#### Work to be completed:
Return all the data exactly, keeping the pictures out.

[Source data]

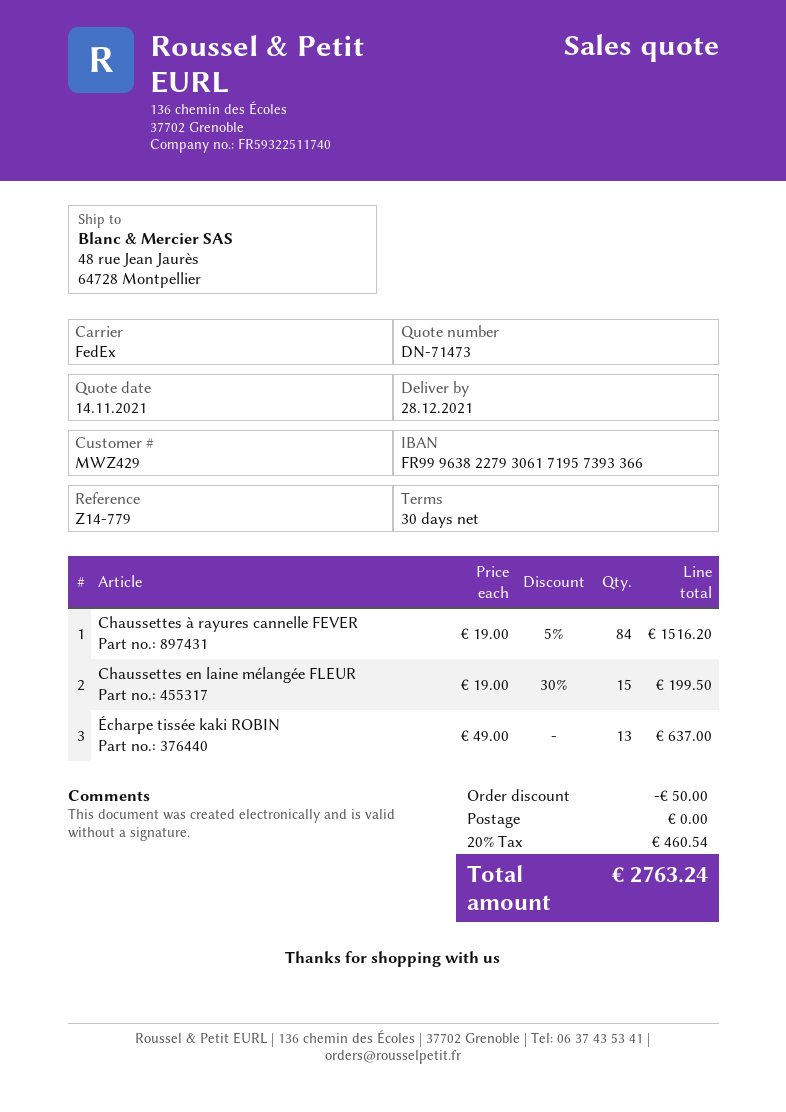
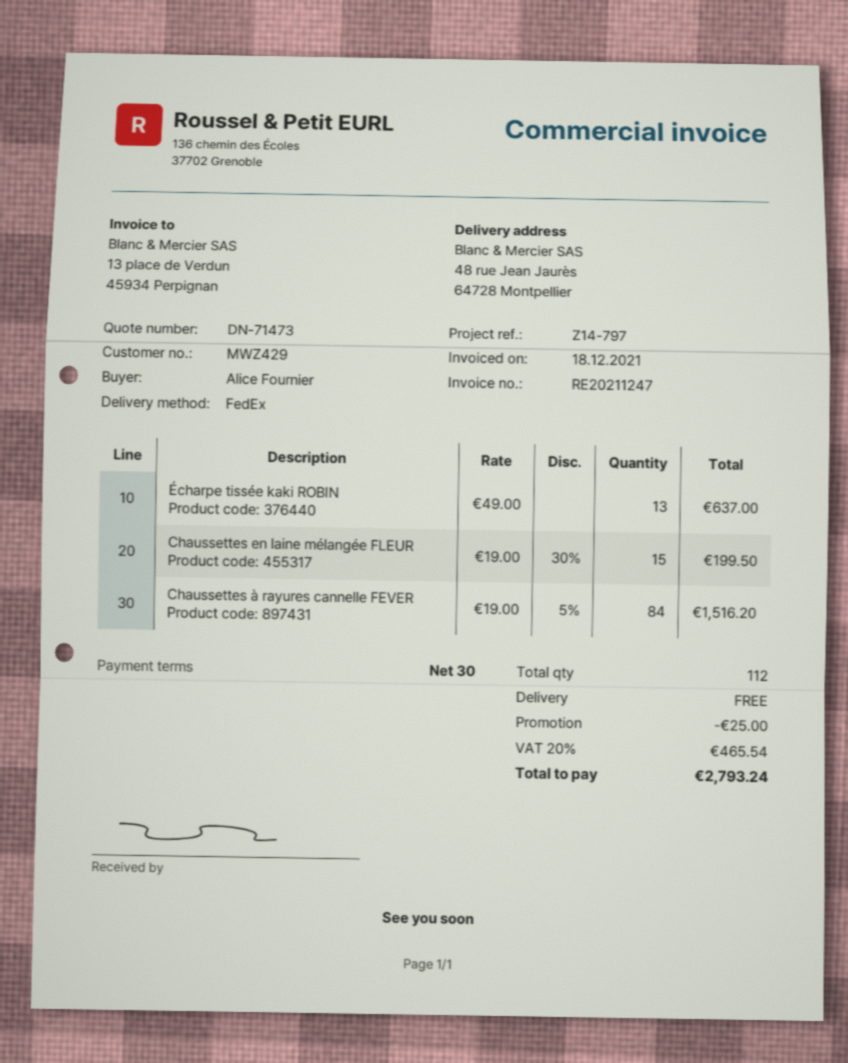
reference: Z14-779 -> Z14-797
discount: 50.00 -> 25.00
tax: 20% = 460.54 -> 20% = 465.54
total: 2763.24 -> 2793.24

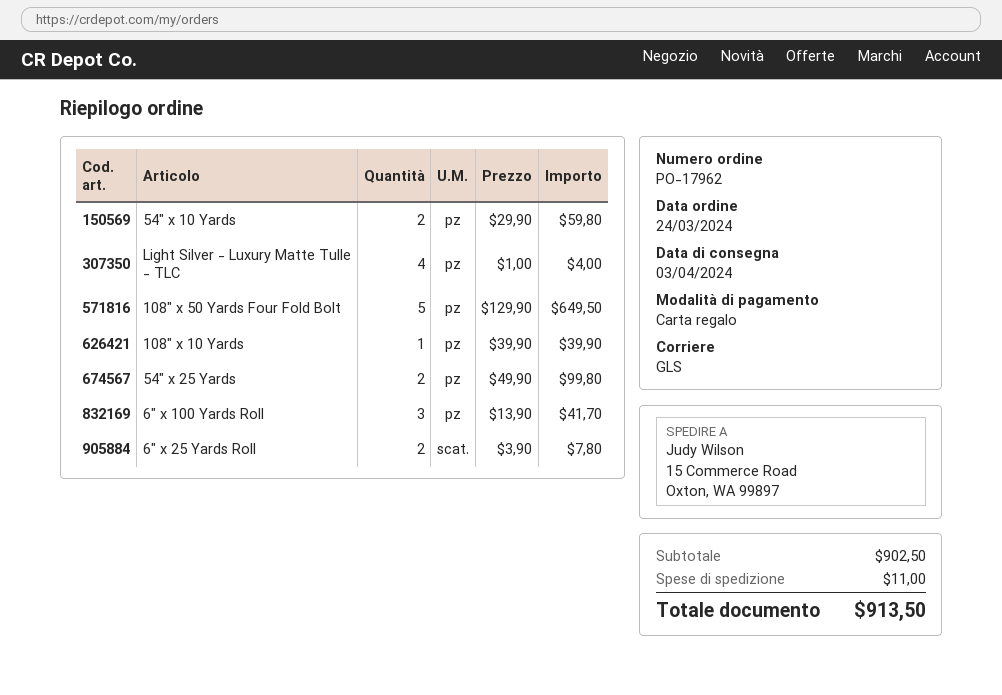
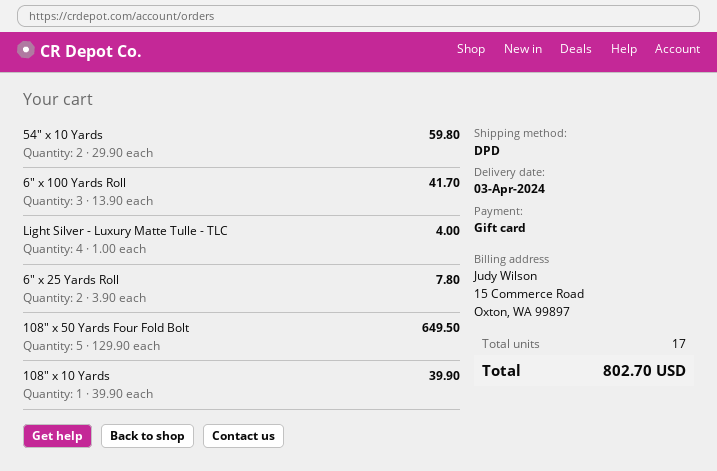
shipping method: GLS -> DPD
54" x 25 Yards: 2 x 49.90 = 99.80 -> none
shipping: 11.00 -> none
total: 913.50 -> 802.70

[/Source data]

#### Result of this task:
reference: Z14-779 -> Z14-797
discount: 50.00 -> 25.00
tax: 20% = 460.54 -> 20% = 465.54
total: 2763.24 -> 2793.24

shipping method: GLS -> DPD
54" x 25 Yards: 2 x 49.90 = 99.80 -> none
shipping: 11.00 -> none
total: 913.50 -> 802.70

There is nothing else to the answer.